━━━ Information provided

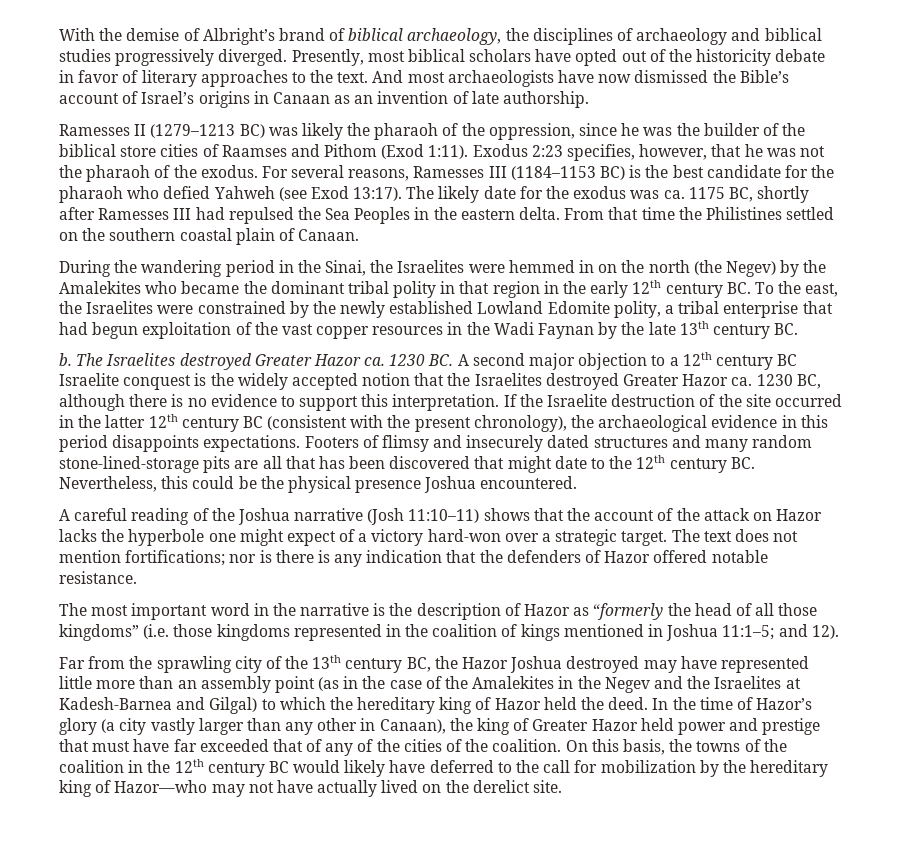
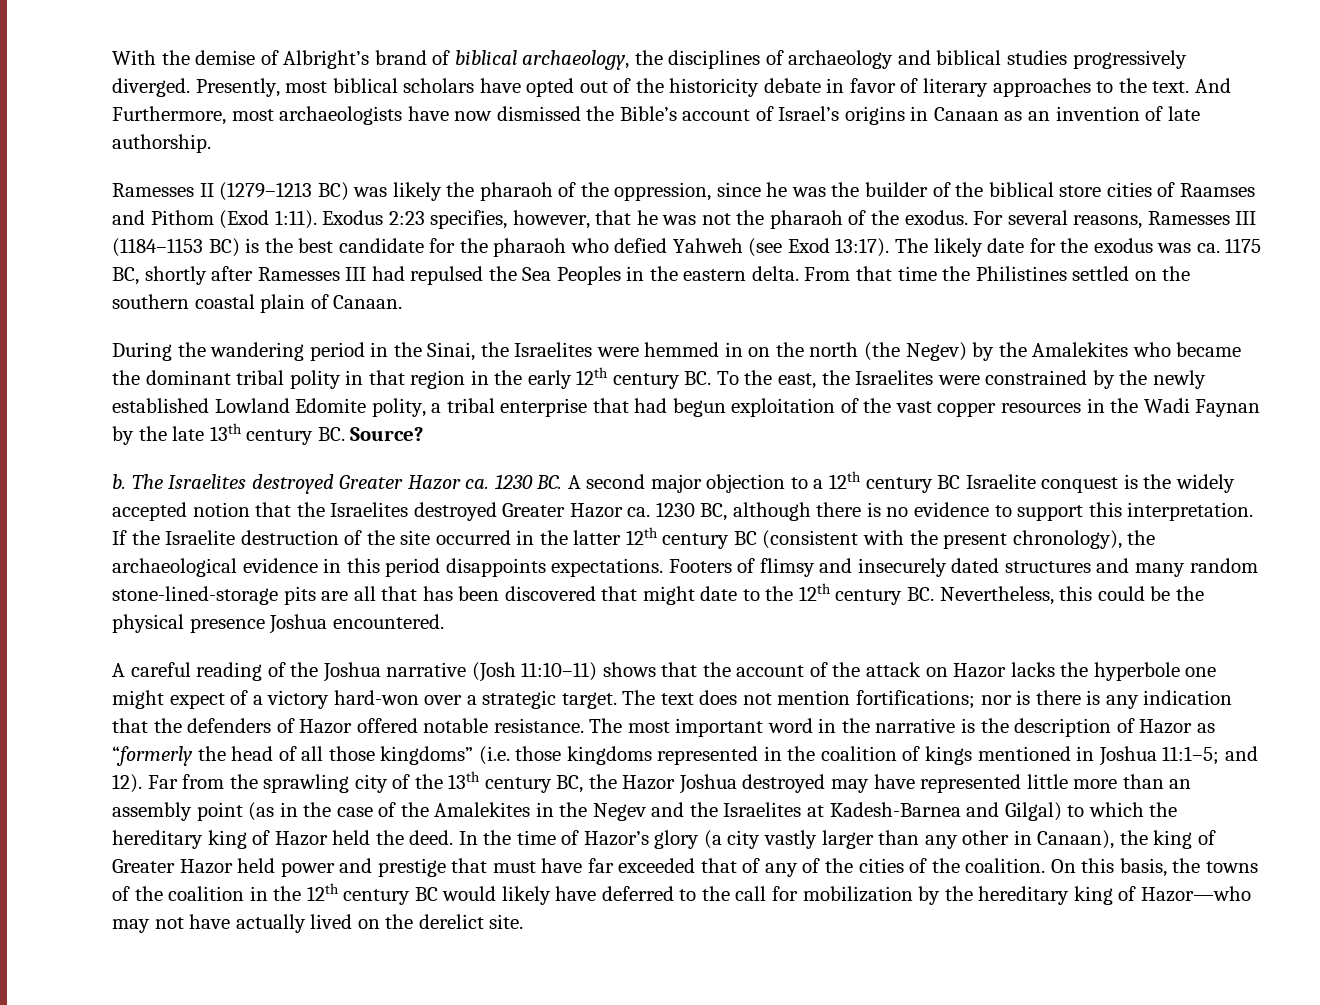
- And most archaeologists have now dismissed the Bible’s account of Israel’s origins in Canaan as an invention of late authorship.
+ And Furthermore, most archaeologists have now dismissed the Bible’s account of Israel’s origins in Canaan as an invention of late authorship.
- During the wandering period in the Sinai, the Israelites were hemmed in on the north (the Negev) by the Amalekites who became the dominant tribal polity in that region in the early 12th century BC. To the east, the Israelites were constrained by the newly established Lowland Edomite polity, a tribal enterprise that had begun exploitation of the vast copper resources in the Wadi Faynan by the late 13th century BC.
+ During the wandering period in the Sinai, the Israelites were hemmed in on the north (the Negev) by the Amalekites who became the dominant tribal polity in that region in the early 12th century BC. To the east, the Israelites were constrained by the newly established Lowland Edomite polity, a tribal enterprise that had begun exploitation of the vast copper resources in the Wadi Faynan by the late 13th century BC. Source?
- nor is there is any indication that the defenders of Hazor offered notable resistance.
- The most important word in the narrative is the description of Hazor as “formerly the head of all those kingdoms” (i.e. those kingdoms represented in the coalition of kings mentioned in Joshua 11:1–5;
+ nor is there is any indication that the defenders of Hazor offered notable resistance. The most important word in the narrative is the description of Hazor as “formerly the head of all those kingdoms” (i.e. those kingdoms represented in the coalition of kings mentioned in Joshua 11:1–5;
- and 12).
- Far from the sprawling city of the 13th century BC, the Hazor Joshua destroyed may have represented little more than an assembly point (as in the case of the Amalekites in the Negev and the Israelites at Kadesh-Barnea and Gilgal) to which the hereditary king of Hazor held the deed.
+ and 12). Far from the sprawling city of the 13th century BC, the Hazor Joshua destroyed may have represented little more than an assembly point (as in the case of the Amalekites in the Negev and the Israelites at Kadesh-Barnea and Gilgal) to which the hereditary king of Hazor held the deed.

━━━━━━

Retype exactly the span of lines from the one with "- nor is there" through the one with "- Far from the"; include both ends and omit the rest of the material.

- nor is there is any indication that the defenders of Hazor offered notable resistance.
- The most important word in the narrative is the description of Hazor as “formerly the head of all those kingdoms” (i.e. those kingdoms represented in the coalition of kings mentioned in Joshua 11:1–5;
+ nor is there is any indication that the defenders of Hazor offered notable resistance. The most important word in the narrative is the description of Hazor as “formerly the head of all those kingdoms” (i.e. those kingdoms represented in the coalition of kings mentioned in Joshua 11:1–5;
- and 12).
- Far from the sprawling city of the 13th century BC, the Hazor Joshua destroyed may have represented little more than an assembly point (as in the case of the Amalekites in the Negev and the Israelites at Kadesh-Barnea and Gilgal) to which the hereditary king of Hazor held the deed.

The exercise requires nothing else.